黒細胞の局所密度の平衡状態での値は、近似解ではあるが解析的に予測できる。これにはペア近似という方法を使う(分布の空間的な相関を、隣どうしまでの相関で近似する方法)。平衡状態のQb/bは差次接着性Aと細胞の運動性mの比A/mの増加関数である。ここで差次接着性Aとは(黒-黒接着力)+(白-白接着力)-2×(黒-白接着力)という量。(Mochizuki, A., Iwasa, Y. and Takeda, Y. (1996). A stochastic model for cell sorting and measuring cell-cell adhesion. J. theor. Biol.179, 129-146.; Mochizuki, A., Takeda, Y., Ide, H. and Iwasa, Y. (1997). A stochastic model for cell sorting and its application. Forma12, 107-122. )

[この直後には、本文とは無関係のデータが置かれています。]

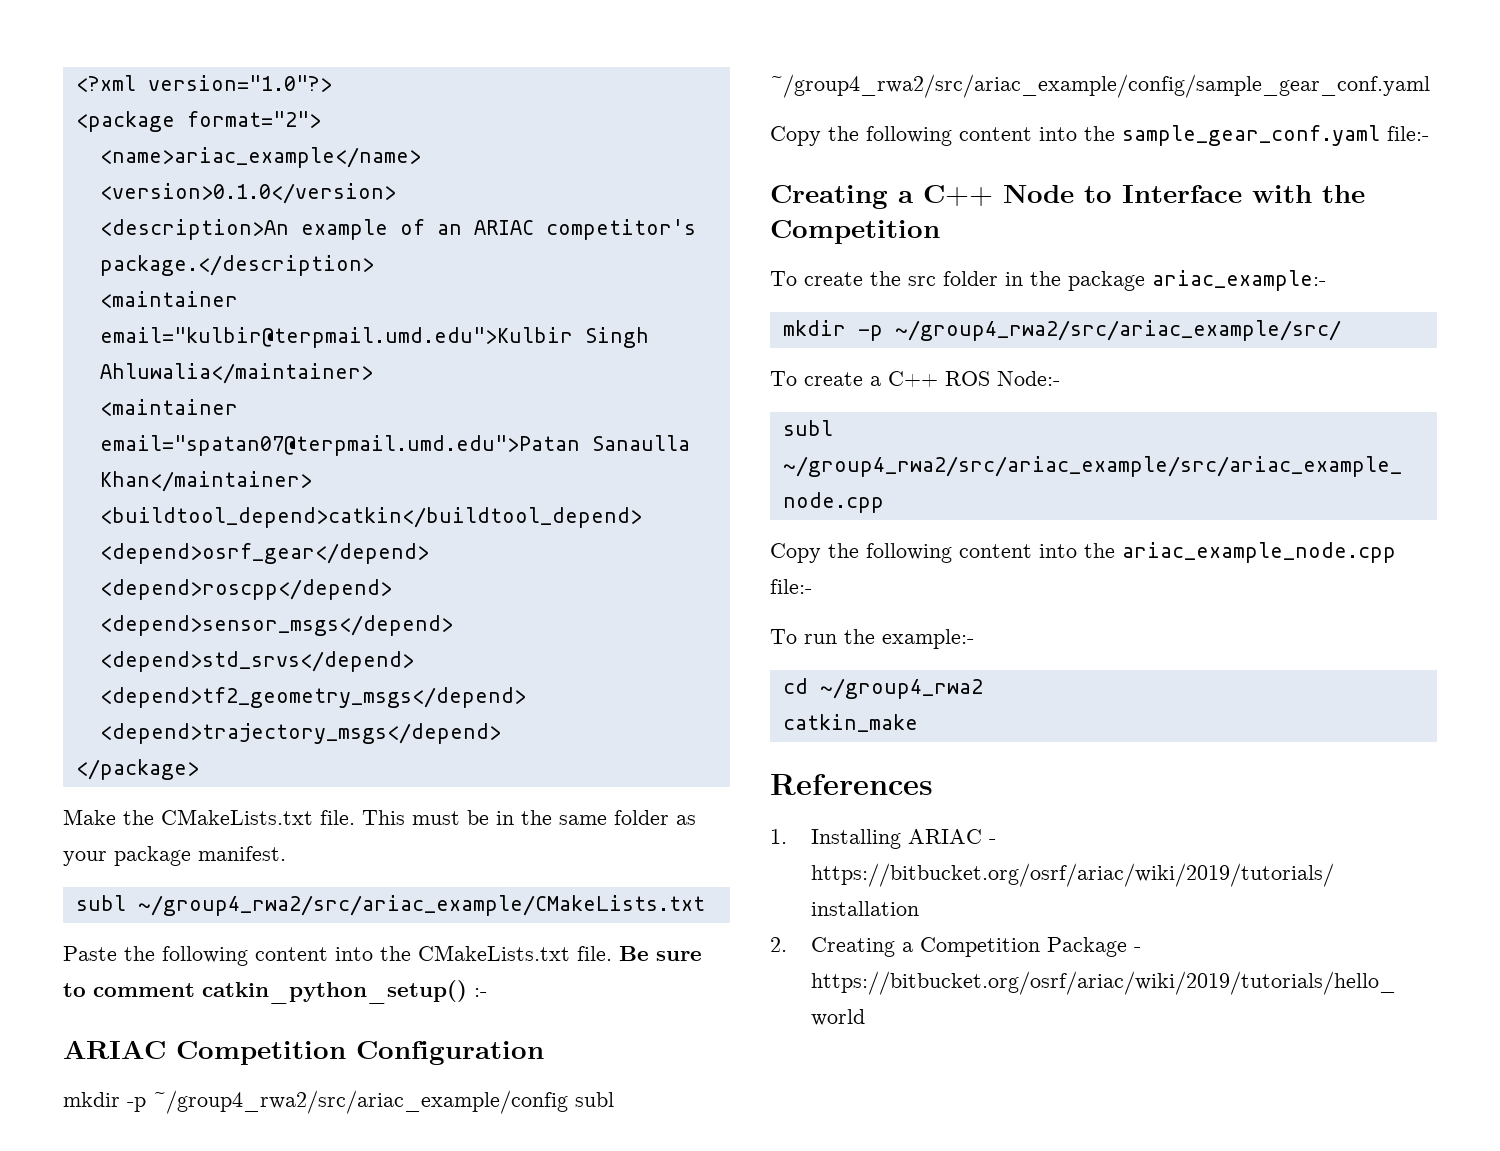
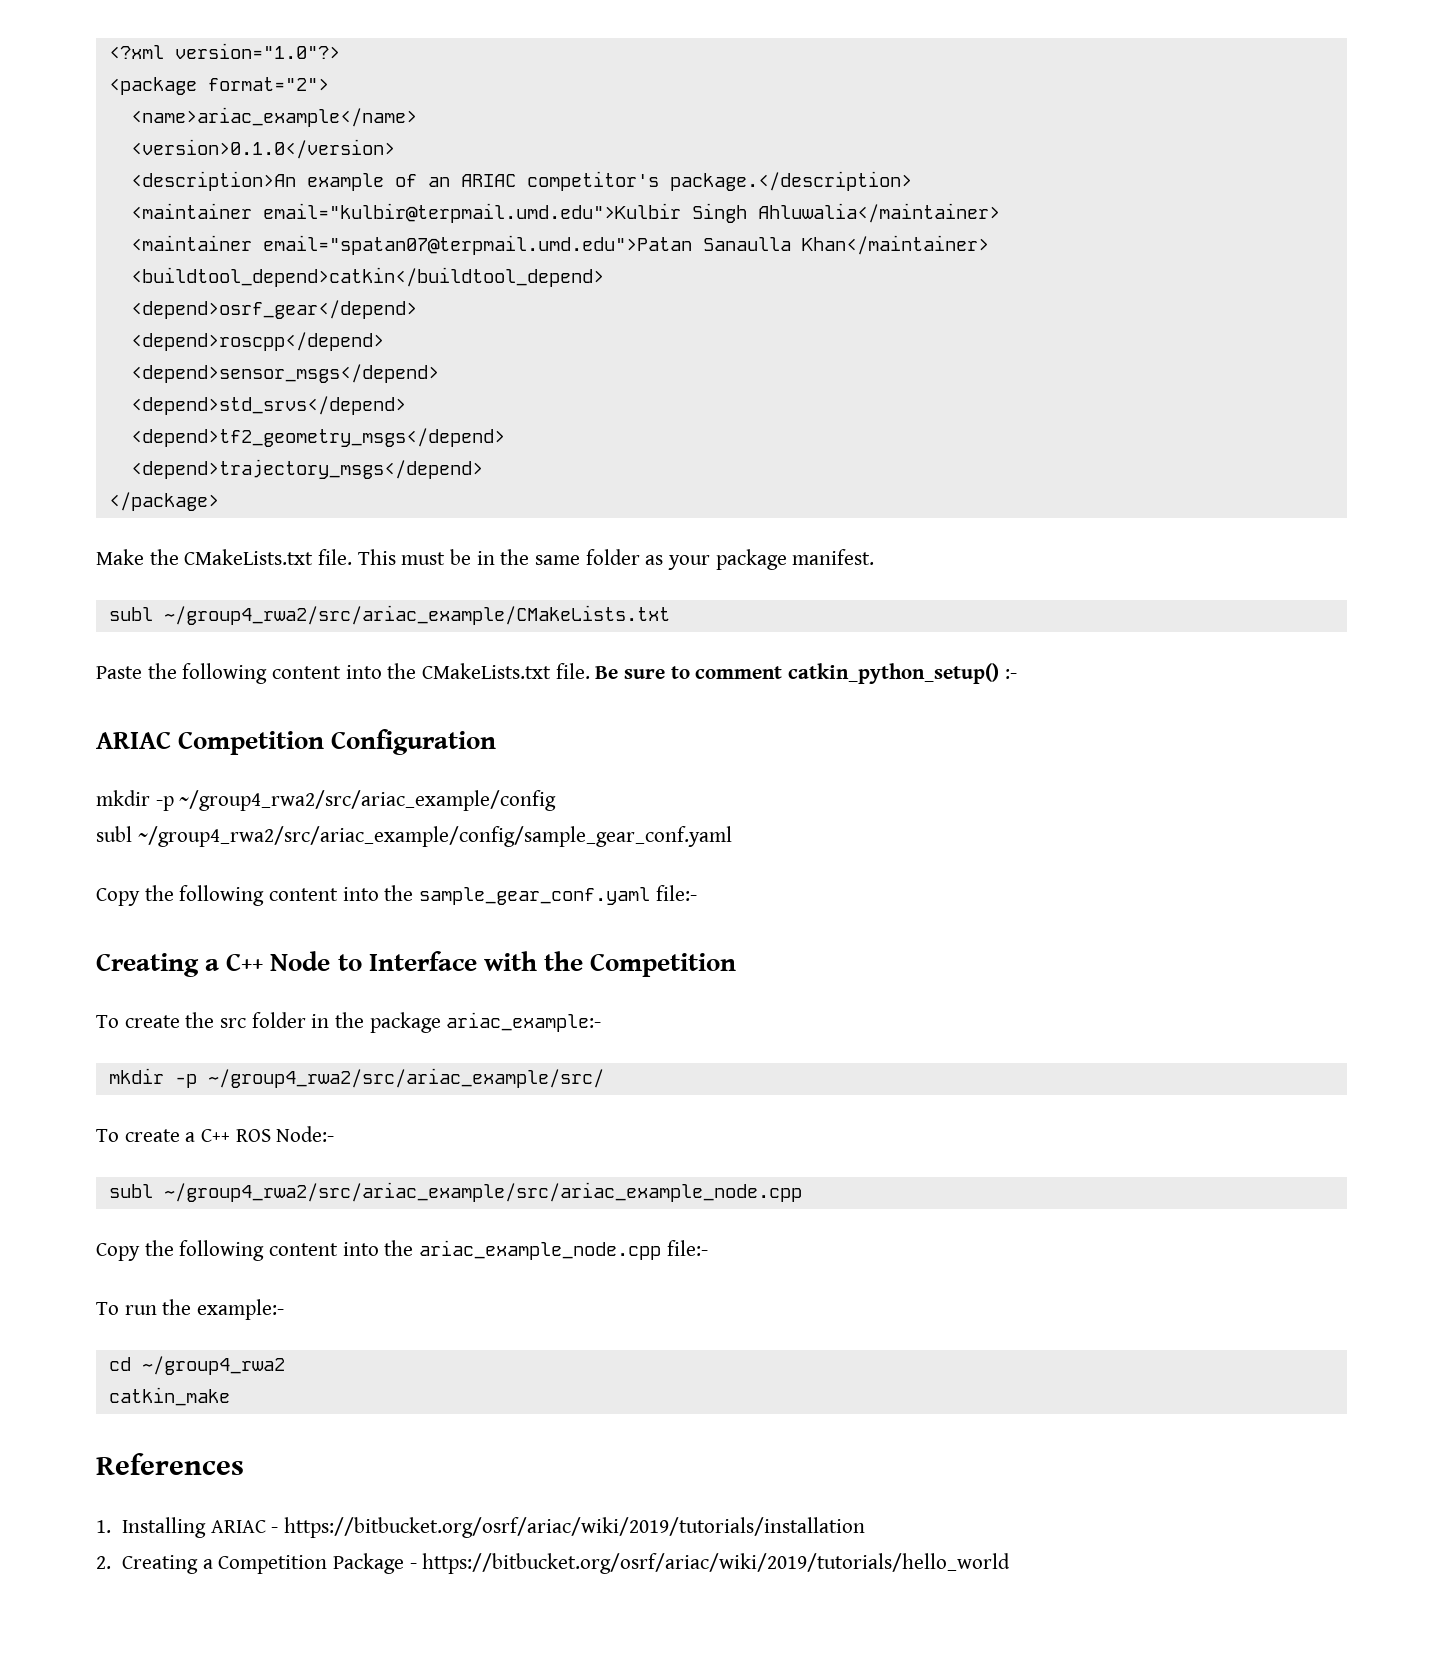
- mkdir -p ~/group4_rwa2/src/ariac_example/config subl ~/group4_rwa2/src/ariac_example/config/sample_gear_conf.yaml
+ mkdir -p ~/group4_rwa2/src/ariac_example/config
+ subl ~/group4_rwa2/src/ariac_example/config/sample_gear_conf.yaml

しかしこの結果を実験写真の読み取りに用いることには問題がある。(1)写真にとられた実験の状態が平衡状態だと仮定しなければいけない。(2)平衡状態は差次接着性Aと細胞の運動性mの比A/mの関数なので、fittingして得られる値もAそのものではなく、A/mである。

そこでモデルの非平衡過程に注目し、多数の計算機シミュレーションを行った。Qb/bの時間変化を表す一般式を差次接着性Aと運動性mのそれぞれに依存する形式で得た。

一方で鳥の肢芽形成期の細胞を混ぜる選別実験を、様々な発生段階の細胞の組み合わせで行い、細胞分布の変化を時間を追って写真に記録した。その写真を画像解析し、Qb/bの値を読み取った。求めた式を実験のQb/bの時系列データに当てはめることによって、Aとmの値を推測できた。

差次接着性Aは混ぜる細胞の発生段階が同じ時にはほぼ0だが、細胞の発生段階が異なるときは正であり、発生段階が離れているほど大きいことが分かった。(Mochizuki, A., Wada, N., Ide, H., and Iwasa, Y. (1998). Cell-cell adhesion in limb-formation, estimated from photographs of cell sorting experiments based on a spatial stochastic model. Developmental Dynamics 211: 204-214.)